Buck cleared his throat. “There are labels, but when you’re busy working, keeping up your yard, or fighting zombies, you can miss the fine print.”
Phil stood in the doorway staring out at the road. “Can you fix it? I’m in a bit of a hurry here, Buck.”
Buck shook his head as he looked away from the noise he thought he heard. “Sorry, Phil. I can get you a case of STIHL motomix to help prevent this in the future.”
“Do you have something I can buy in a hurry? I got a little less than five minutes.”
“Come take a look.”
Phil looked down the rack of garden tools. The weed eaters and edgers probably wouldn’t do the job. He grabbed up a hedge shear.
“Buck, does this run on regular fuel?”
“I’m way ahead of you,” Buck said as he set several cans on the counter.
Phil picked one up and read the label.
Buck explained. “This is SEF94.”
“Yeah, I can read. Will it do the job? I need this saw running now.”
Buck cleared his throat as he rolled his bat on the counter. “It will.

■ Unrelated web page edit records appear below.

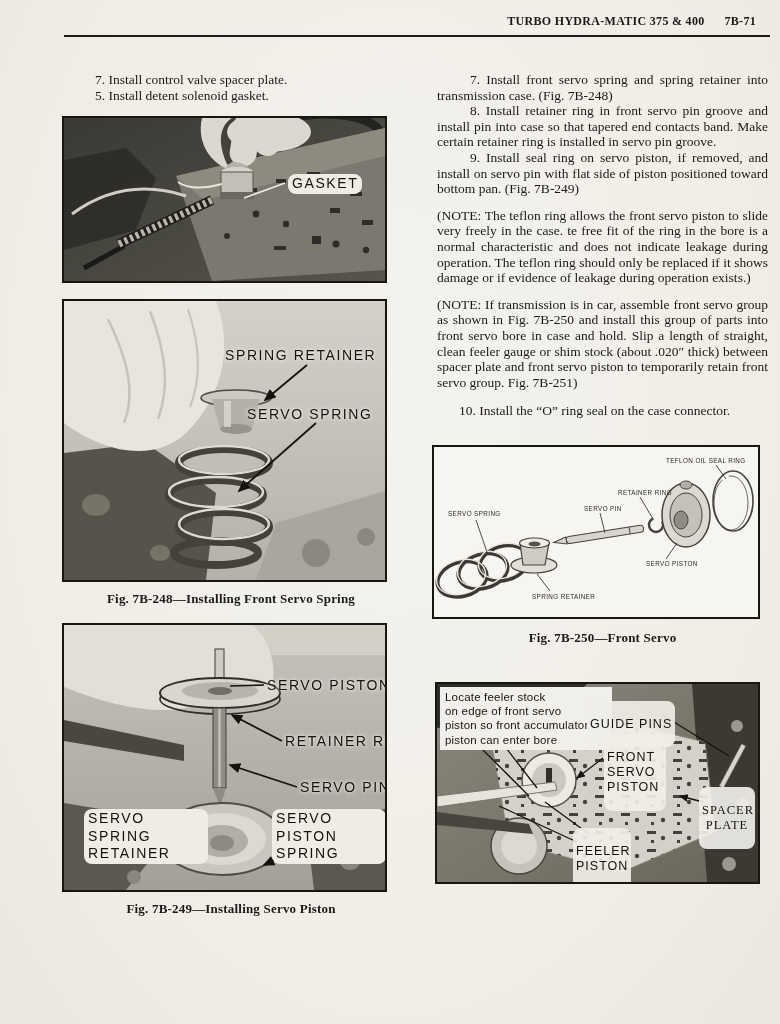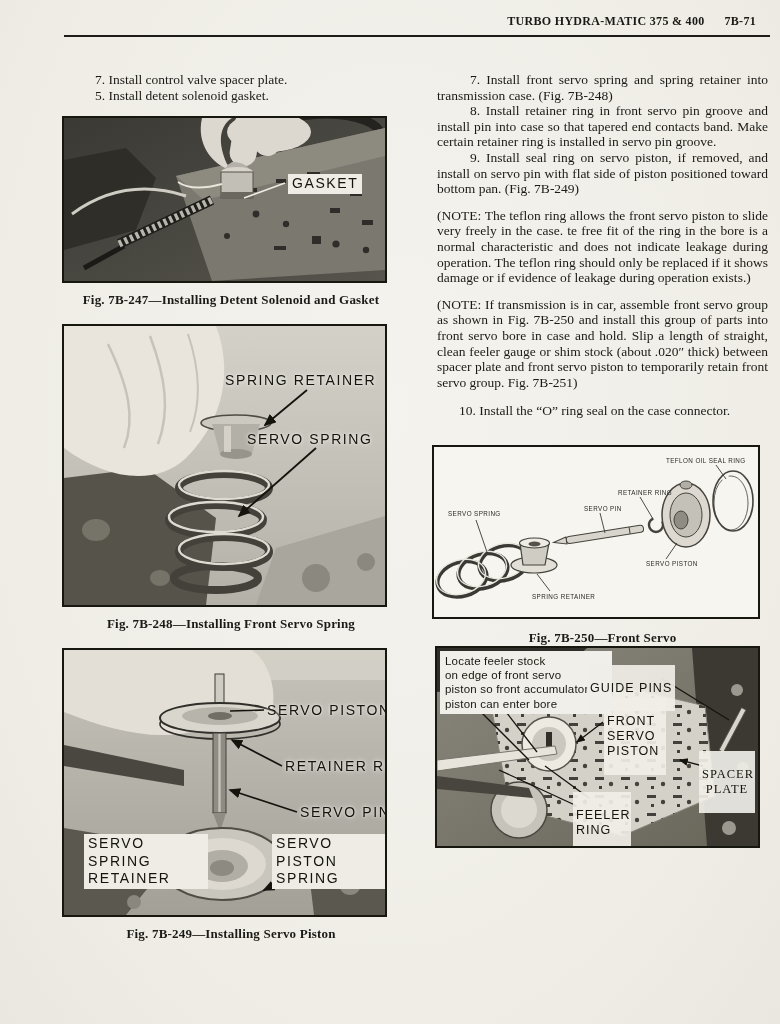--- a/index.html
+++ b/index.html
@@ -20,27 +20,28 @@
   p.step{text-indent:33px;}
   p.note{margin-top:11px;}
   p.step10{margin-top:13px;text-indent:22px;}
   .figframe{position:relative;border:2px solid #17160f;background:#b9b6ae;overflow:hidden;}
   .figframe svg{position:absolute;left:0;top:0;}
   .caption{font-weight:bold;font-size:13px;text-align:center;letter-spacing:.2px;margin:9px 0 0 0;}
   .f247{margin-top:13px;width:321px;height:163px;}
   .f248{margin-top:16px;width:321px;height:279px;}
   .f249{margin-top:16px;width:321px;height:265px;}
   .f250{margin-top:26px;margin-left:-5px;width:324px;height:170px;background:#f7f5f0;}
-  .f251{margin-left:-2px;width:321px;height:198px;}
+  .f251{margin-top:36px;margin-left:-2px;width:321px;height:198px;}
   .cap250{margin-top:11px;}
   .cap251{margin-top:10px;}
   .plabel{
     position:absolute;font-family:"Liberation Sans",sans-serif;font-size:14px;
     letter-spacing:1.6px;color:#14130d;white-space:nowrap;
     text-shadow:0 0 3px rgba(243,241,235,.95),0 0 6px rgba(243,241,235,.8);
+    border-radius:8px;
   }
   .plabel.boxed{background:#eeece5;padding:1px 4px;text-shadow:none;white-space:normal;line-height:1.25;}
   .plabel.wrap{white-space:normal;line-height:1.2;text-align:left;}
   .lbl251{font-size:12.5px;letter-spacing:1px;background:rgba(240,238,231,.92);padding:16px 3px;text-shadow:none;}
   .annot{
     position:absolute;left:3px;top:3px;width:162px;background:#f1efe9;
     font-family:"Liberation Sans",sans-serif;font-size:11.5px;line-height:1.24;
     color:#18170f;padding:3px 5px;letter-spacing:.2px;
   }
   svg text{font-family:"Liberation Sans",sans-serif;fill:#2b2a25;letter-spacing:.4px;}
@@ -99,21 +100,20 @@
         </g>
         <path d="M168,44 C160,50 158,54 160,58 L186,52 C182,46 176,44 168,44 Z" fill="#b5b1a8"></path>
         <ellipse cx="173" cy="54" rx="16" ry="5" fill="#d8d4cc"></ellipse>
         <rect x="157" y="54" width="32" height="26" fill="#c2bfb6" stroke="#55534b" stroke-width="1"></rect>
         <rect x="157" y="74" width="32" height="6" fill="#6b6860"></rect>
         <path d="M158,66 Q128,74 114,64" fill="none" stroke="#e8e5dc" stroke-width="2"></path>
         <line x1="221" y1="65" x2="180" y2="80" stroke="#edebe2" stroke-width="1.6"></line>
       </svg>
       <span class="plabel boxed" style="left:224px;top:56px;">GASKET</span>
     </div>
-    <p class="caption">Fig. 7B-247—Installing Detent Solenoid and Gasket</p>
 
     <div class="figframe f248">
       <svg width="321" height="279" viewBox="0 0 321 279">
         <defs>
           <linearGradient id="g248" x1="0" y1="0" x2="0" y2="1">
             <stop offset="0" stop-color="#d4d1c9"></stop>
               <stop offset="1" stop-color="#b4b1a9"></stop>
           </linearGradient>
           <marker id="ah248" markerWidth="8" markerHeight="8" refX="6" refY="3" orient="auto">
             <polygon points="0,0 7,3 0,6" fill="#14130d"></polygon>
@@ -302,17 +302,17 @@
       </svg>
       <div class="annot">
         <div>Locate feeler stock</div>
         <div>on edge of front servo</div>
         <div>piston so front accumulator</div>
         <div>piston can enter bore</div>
       </div>
       <span class="plabel lbl251" style="left:150px;top:17px;">GUIDE PINS</span>
       <span class="plabel lbl251 wrap" style="left:167px;top:50px;width:56px;">FRONT SERVO PISTON</span>
       <span class="plabel lbl251 wrap" style="left:262px;top:103px;width:50px;text-align:center;font-family:Liberation Serif, serif;">SPACER PLATE</span>
-      <span class="plabel lbl251 wrap" style="left:136px;top:144px;width:52px;">FEELER RING</span>
+      <span class="plabel lbl251 wrap" style="left:136px;top:144px;width:52px;">FEELER PISTON</span>
     </div>
   </div>
 
 </div>
 
 </body></html>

It is an ethanol free fuel designed specifically for small engines.”
“How are we going to get more of this stuff?” Phil asked.

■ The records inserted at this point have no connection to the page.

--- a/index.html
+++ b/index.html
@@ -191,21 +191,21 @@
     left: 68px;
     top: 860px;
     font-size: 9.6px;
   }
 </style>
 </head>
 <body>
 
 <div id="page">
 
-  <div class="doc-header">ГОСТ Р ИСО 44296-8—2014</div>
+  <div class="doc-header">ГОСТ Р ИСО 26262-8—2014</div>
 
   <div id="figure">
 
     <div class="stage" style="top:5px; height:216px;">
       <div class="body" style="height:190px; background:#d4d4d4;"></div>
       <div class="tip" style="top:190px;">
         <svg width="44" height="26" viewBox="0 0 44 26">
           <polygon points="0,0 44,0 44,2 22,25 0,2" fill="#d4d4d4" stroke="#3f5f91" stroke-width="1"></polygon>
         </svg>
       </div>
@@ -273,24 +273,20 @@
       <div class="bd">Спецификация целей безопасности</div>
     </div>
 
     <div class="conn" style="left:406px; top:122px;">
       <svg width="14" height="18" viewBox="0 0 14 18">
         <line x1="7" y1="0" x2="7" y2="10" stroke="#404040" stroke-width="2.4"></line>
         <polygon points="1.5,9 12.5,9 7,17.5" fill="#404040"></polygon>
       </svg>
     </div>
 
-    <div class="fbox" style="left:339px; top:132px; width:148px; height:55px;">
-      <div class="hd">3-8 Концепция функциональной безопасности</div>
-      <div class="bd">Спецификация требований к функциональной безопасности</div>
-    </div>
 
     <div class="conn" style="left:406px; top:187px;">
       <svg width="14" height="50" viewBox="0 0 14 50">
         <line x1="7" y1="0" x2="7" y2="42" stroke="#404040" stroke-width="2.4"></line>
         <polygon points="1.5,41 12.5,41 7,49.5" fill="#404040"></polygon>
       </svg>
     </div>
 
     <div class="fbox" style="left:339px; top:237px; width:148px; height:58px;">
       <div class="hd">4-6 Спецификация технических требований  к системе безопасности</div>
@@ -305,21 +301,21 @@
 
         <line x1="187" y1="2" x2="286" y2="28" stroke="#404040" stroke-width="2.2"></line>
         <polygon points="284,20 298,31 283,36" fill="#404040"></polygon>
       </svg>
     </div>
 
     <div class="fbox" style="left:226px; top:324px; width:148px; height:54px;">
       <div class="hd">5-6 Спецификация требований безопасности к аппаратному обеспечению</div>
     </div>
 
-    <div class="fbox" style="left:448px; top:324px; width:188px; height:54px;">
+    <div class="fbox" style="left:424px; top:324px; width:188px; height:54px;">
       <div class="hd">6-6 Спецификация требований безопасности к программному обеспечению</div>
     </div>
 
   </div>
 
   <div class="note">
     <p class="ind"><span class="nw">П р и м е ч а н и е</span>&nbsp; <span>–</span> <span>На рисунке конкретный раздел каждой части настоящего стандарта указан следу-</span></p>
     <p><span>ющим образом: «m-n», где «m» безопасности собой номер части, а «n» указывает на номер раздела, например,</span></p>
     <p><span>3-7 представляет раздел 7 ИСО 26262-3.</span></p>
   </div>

Buck shrugged. “Start with the zombies on your truck, and let’s take back the Earth from these monsters.”
The sound of the truck engine rose in the distance.
Back outside, Phil stood with the hedge shear ready. He closed his eyes and pulled the trigger. The sharp teeth whirred into life. He sighed and raised it in the air as the truck came into view again. The passenger door was still open and flapping as the truck swerved from side to side. There were more of them on the truck than when he had jumped out.
Buck called from the station door with his bat over his shoulder. “Remember, the right fuel for the right tool.”
“You got it!” Phil shouted over the roar of the saw and the grind of the approaching truck tires on the gritty road.
This is a guest post by Jay Wilburn. Jay is a public school teacher who lives in beautiful Conway, South Carolina with his wife and two sons. He has an unhealthy obsession with zombies that has now been translated into publication. He has published a number of pieces of speculative fiction, including his first novel, Loose Ends. Follow him on Twitter @AmongTheZombies.
Thanks Jay for bringing your genre to the ethanol discussion!
Obviously Zombies are not real, and the situation above isn't really going to happen. The fact remains that we are living in days where the presence of ethanol in our fuels is causing numerous problems with small engines that are not designed to operate on E15 fuel. Howard Brothers is the largest dealer of STIHL products in the world. We are the largest Exmark dealer in the southeast. We are one of the largest dealers of Echo Outdoor Power and Honda Outdoor Power Equipment in Georgia. We are a full service dealer, which means that we don't just sell the product, we back it with the largest parts inventory departments in the region. We strongly believe that we employ the best technicians who are expertly trained by the brands we sell.
All this being said, Howard Brothers has been leading the charge regarding education about ethanol and the potential for fuel related damage to small engines in the Atlanta and North Georgia market. Almost daily, we see equipment being dropped off for repair of damage that was caused by marginal gas. As stated above, bad gas is one thing, but marginal fuel isn't even gas anymore. Because of the ingredients now in our fuels, it is up to the consumer to closely monitor what he or she uses. You must completely overhaul your thinking of fuel storage. You must create a fuel hygiene plan.
It starts with knowing. Understand the problem and take the proper steps to increase the health and life of the small engines that operate your lawn mower, string trimmer, edger, chainsaw, generator and more.